Ben de hemen yanlarına vardım. O esnâda Abdullah (r.a) şöyle diyordu:

“–Doğru söylüyorsun, ben de Allah Rasûlü’nün şöyle buyurduğunu işittim:

«Sizden kimin evlenmeye gücü yetiyorsa hemen evlensin, çün­kü evlilik gözü (harama) karşı daha iyi korur, namusu daha çok muhâfaza eder. Kimin de evlenmeye gücü yetmiyorsa o da oruca devam et­sin. Çünkü oruç onun için bir kalkandır».”[41]

Hz. Osman, İbn Mesûd’un bakımsız ve perişan hâli­ni görünce, bu duruma bekârlığı sebebiyle düştüğüne hükmetmiş ve ona evlenmesini teklif etmişti. Evliliğin insana destek vereceğini, dağınık hâlini toplamasına yardımcı olacağını söylemek istiyordu.

֎

Hz. Osman’ın âzâdlısı Humrân b. Ebân anlatıyor:

Osman (r.a) müslüman olduğu günden beri her gün bir kere gusül abdesti alırdı. Bir gün kendisine namaz abdesti için su getirmiştim. Abdestini aldıktan sonra:

“–Size Rasûlullah Efendimiz’den işittiğim bir hadîsi nakletmek istedim” dedi. Ardından:

“–Sonra onu size nakletmemem gerektiği kanaatine vardım” dedi.

Hakem b. Ebi’l-Âs:

“–Ey Mü’minlerin Emîri! Nakledeceğin hadis eğer bir hayırdan bahsediyorsa onu yapmaya gayret ederiz, şerden bahsediyorsa ondan da sakınırız” dedi.

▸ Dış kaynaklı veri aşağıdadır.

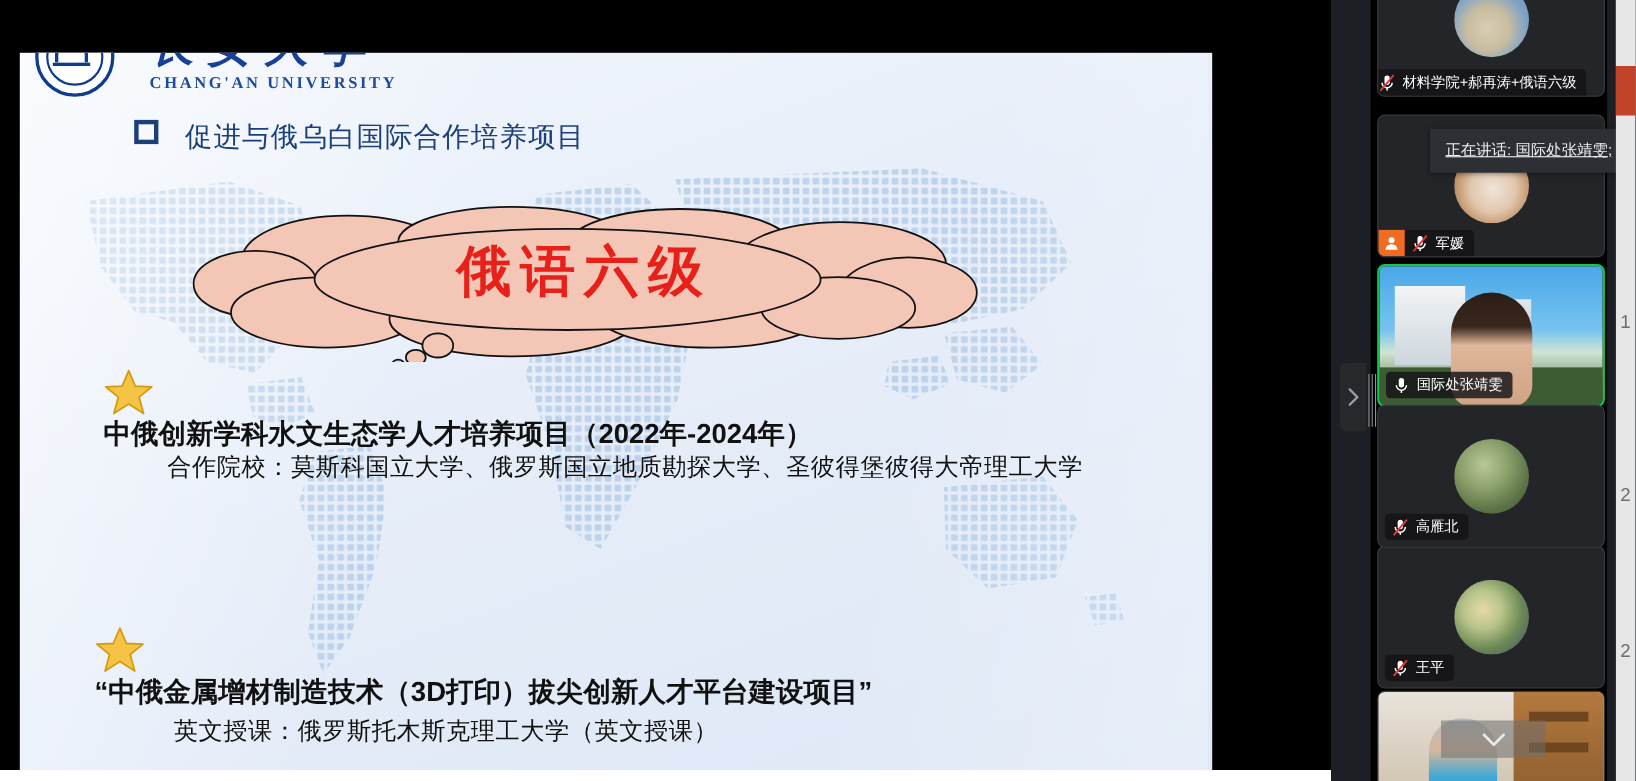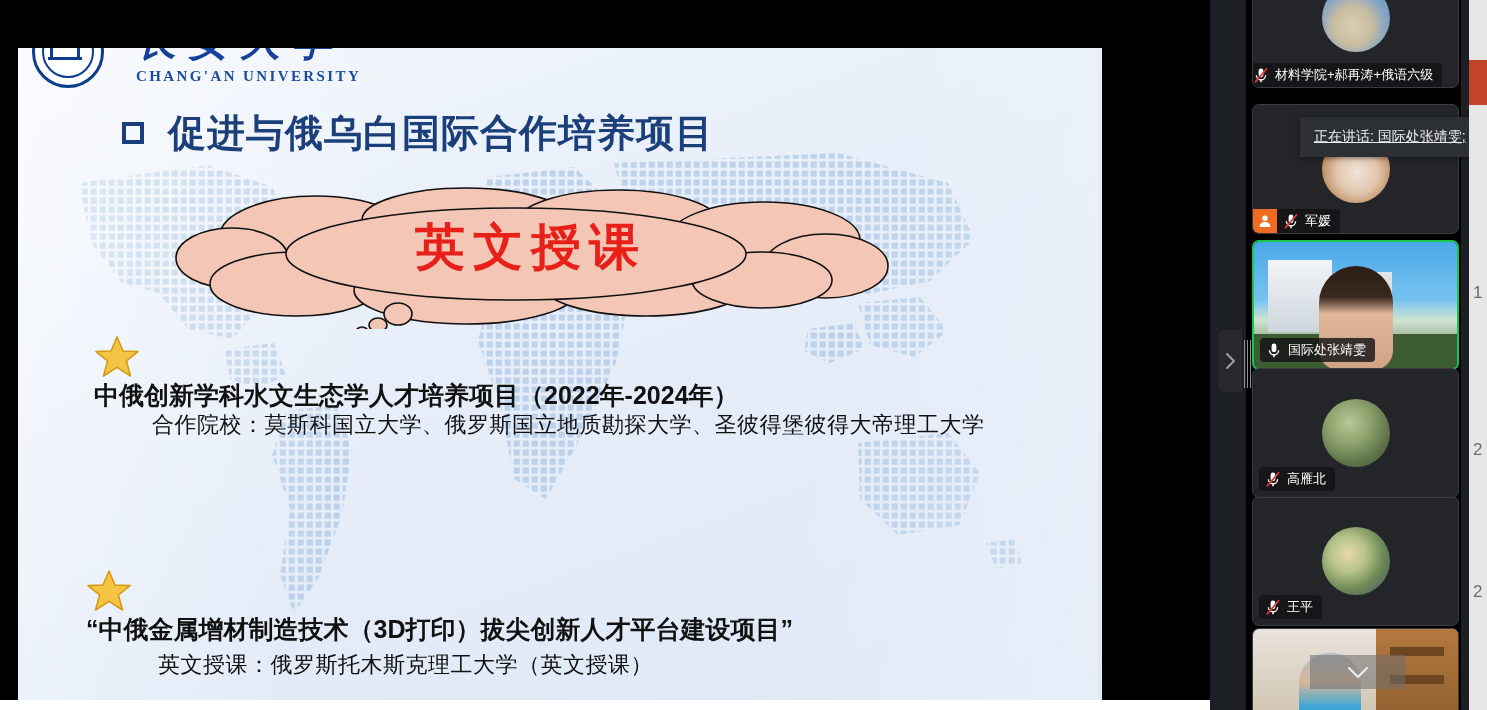--- a/index.html
+++ b/index.html
@@ -66,7 +66,7 @@
   
   .slide-title {
     position:absolute; left:104px; top:60px;
-    font-size:38px; font-weight:700; color:#1b3f7a;
+    font-size:25px; font-weight:400; color:#1b3f7a;
     letter-spacing:1px; white-space:nowrap;
   }
   .slide-title .sq {

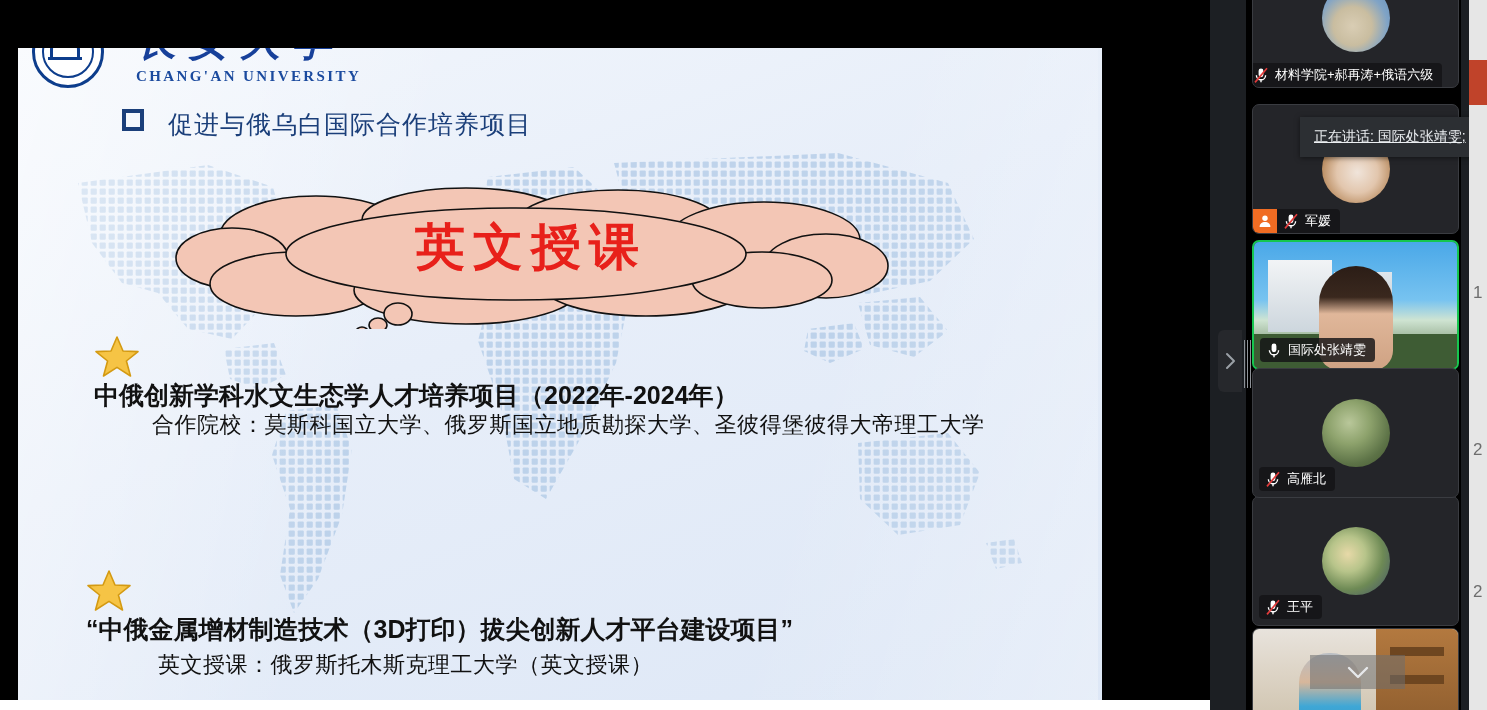--- a/index.html
+++ b/index.html
@@ -280,7 +280,7 @@
             <ellipse cx="196" cy="148" rx="6" ry="5"></ellipse>
           </g>
         </svg>
-        <div class="cloud-text">英文授课</div>
+        <div class="cloud-text">俄语六级</div>
       </div>
 
       <div class="bullet" id="b1">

Bu talep üzerine Hz. Osman (r.a) şöyle devâm etti:

“–O hâlde hadisi size nakledeyim. Rasûlullah (s.a.v) bu şekilde abdest aldı ve şöyle buyurdu:

«–Kim böyle abdest alır ve abdestini güzelce tamamlar, sonra namaza kalkar, rükûunu, secdelerini tam yaparsa büyük bir günaha bulaşmadığı müddetçe bu namaz kendisi ile diğer namaz arasındaki günahlara keffâret olur».[42]

֎

Osman (r.a) son derece mütevâzi bir insandı. Halîfe olduktan sonra bile tevâzûda nümûne olabilecek pek çok fazîletli davranış sergilemiştir. Meselâ halîfe olduğu yıllarda bir gün katıra binmiş gidiyordu. Terkisinde de Nâil ismindeki hizmetçisi vardı.[43]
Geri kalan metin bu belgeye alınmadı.